So that's why I hope you will give me a chance to make it up to you. I know I'm not perfect. I know I'm not good at helping you. Maybe Phoebe is right. Maybe I'm dense. Maybe I'm no good at solving people's problems. But at least I can be a friend. I can try to be the very best friend I can for you. If nothing else, I can listen. I'll just sit with you, and you can tell me anything you want. Anything. You talk. I'll listen. Like a good friend should. And I promise I will not laugh at you, or tell anybody else what you say, or make you feel bad afterwards. Maybe you can even tell me what it was you were going to say that day in the kitchen. I'll even supply the milk and cookies. Helga, won't you please give me a chance?


Sorry, got to go. I hear my mom calling. Eduardo has just returned with supplies, and he seems to have news. There is a great deal of excitement down at the house, and people are rushing around. So I will close for now. Please write soon.


Your friend,

Arnold


PS - My parents have just told me that we are leaving for home immediately. They got lucky and have made a great connection for the flight home, but we must leave at once. I have to pack. Arnold.




PPS - I'm writing this on the plane. I guess you've noticed this letter has no stamp or postmark on it. I didn't have time to mail it. Besides, we'll be home before it could arrive by mail. Much simpler to deliver it myself. Arnold.
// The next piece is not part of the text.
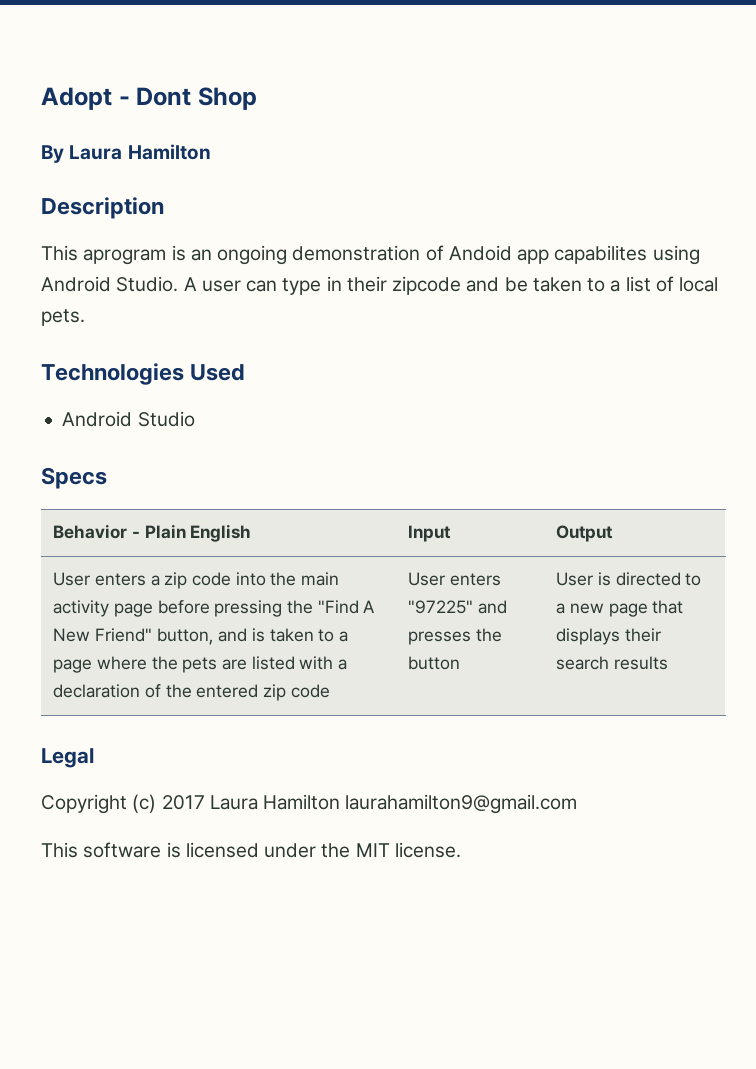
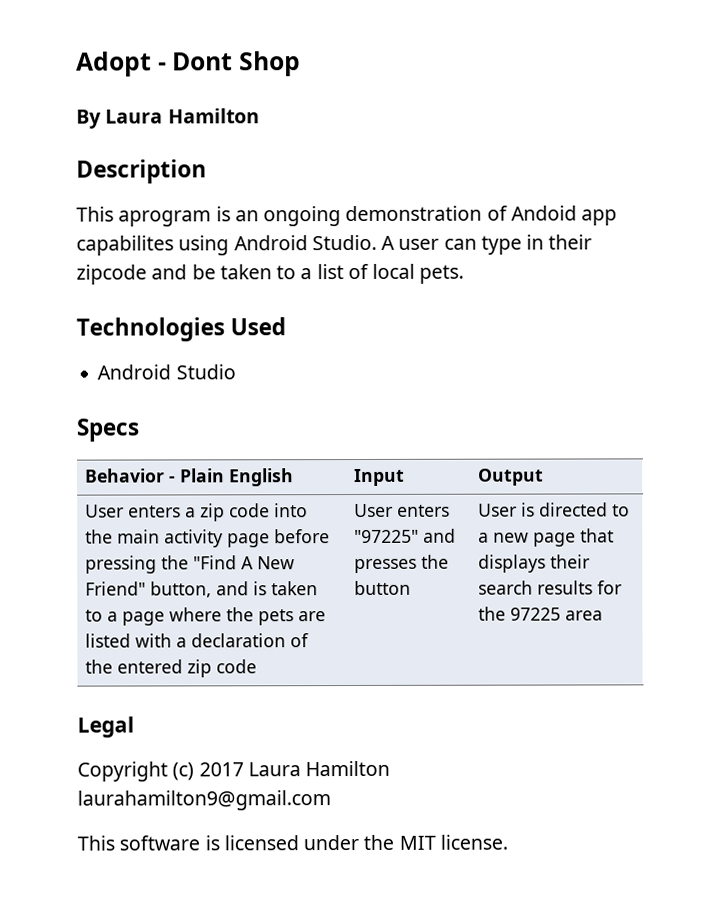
(668, 663) none -> [597,580,623,595] [478,606,604,621] for the 97225 area

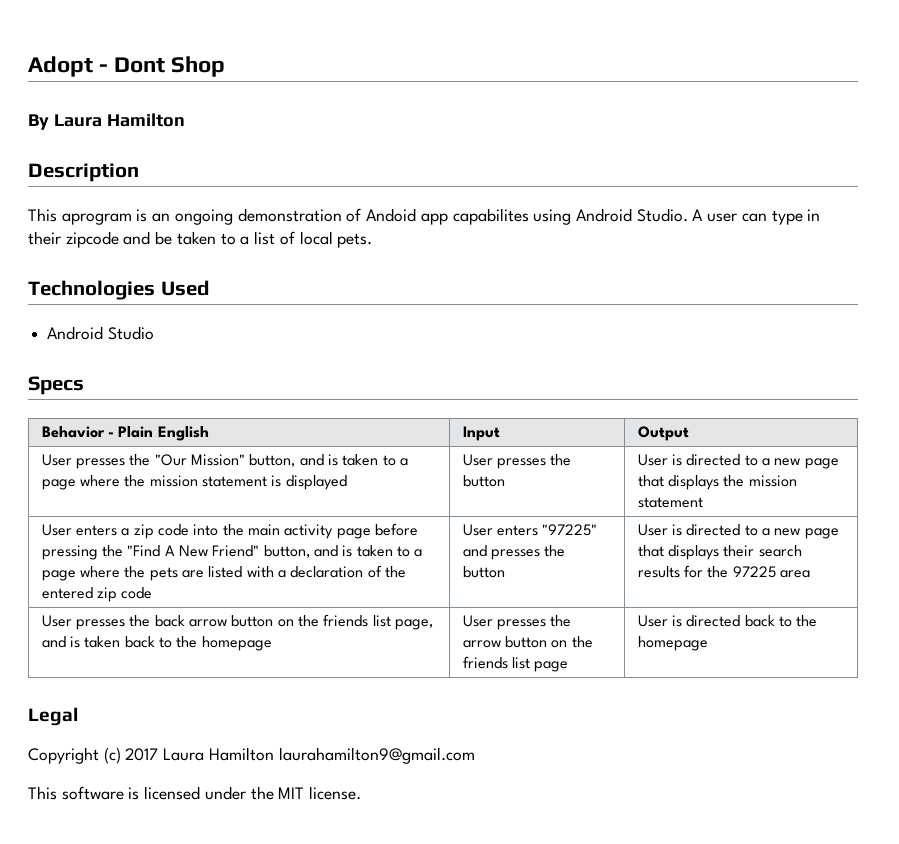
(545, 477) none -> [41,454,408,469] [41,475,347,490] [462,454,572,469] [462,475,505,487] [637,454,839,469] [637,475,797,490] [637,497,703,508] // User presses the "Our Mission" button, and is taken to a page where the mission statement is displayed | User presses the button | User is directed to a new page that displays the mission statement
(604, 615) none -> [41,614,433,630] [41,636,272,651] [462,615,572,630] [462,636,593,648] [462,656,569,672] [637,615,818,627] [637,636,708,651] // User presses the back arrow button on the friends list page, and is taken back to the homepage | User presses the arrow button on the friends list page | User is directed back to the homepage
PPPS - I am home! I am sitting on my bed in the boarding house, writing this just before I turn off the light and go to sleep. We arrived late in this evening. I will have to wait for tomorrow before I see anyone. I will drop this off as soon as I can, so you will be sure to get it right away. Until then. A.



PPPPS - I am sitting on a bench in the park near your house, writing this final postscript. I've been waiting for you to come home from school. I've thought about just calling to see you, but I'm afraid I will get tongue-tied. This letter says pretty much what I want to say. Most of it, anyway. So, as soon as I see you go into your house, I'm going to run up the steps and drop this letter through the mail slot, and ring the bell. Then I'll run off and wait at the boarding house. Please call me. As soon as you can. I'm really nervous about this.


PPPPPS - I've been sitting here waiting for some hours now. While waiting, I've reread this letter. And I've been thinking. I'm trying to read between the lines. There's something there I was not aware of. I can sense it. So I've been sitting here. Focusing. Concentrating. Making connections. I guess when I started writing this long rambling letter, I was trying to work something out. And it seems there must be a simpler, shorter way of saying what I'm trying to say. What I mean is... I ... Oh, I'm not sure. (Forget about it. Please ignore this postscript. Just nerves.)


PPPPPPS - You're home from school! You've just gone up the steps and in the door. I can see you through your living room window as I write this. (Looks like you had a bad day.) I can't believe it's been eight years. But it really is you! If I was nervous before, I'm really scared now. Change of plan. I'll give you a few minutes to read this letter. Then I'll come visit. Because I'm anxious to see you, and find out what you think. Listen for the doorbell. That will be me. Calling for you.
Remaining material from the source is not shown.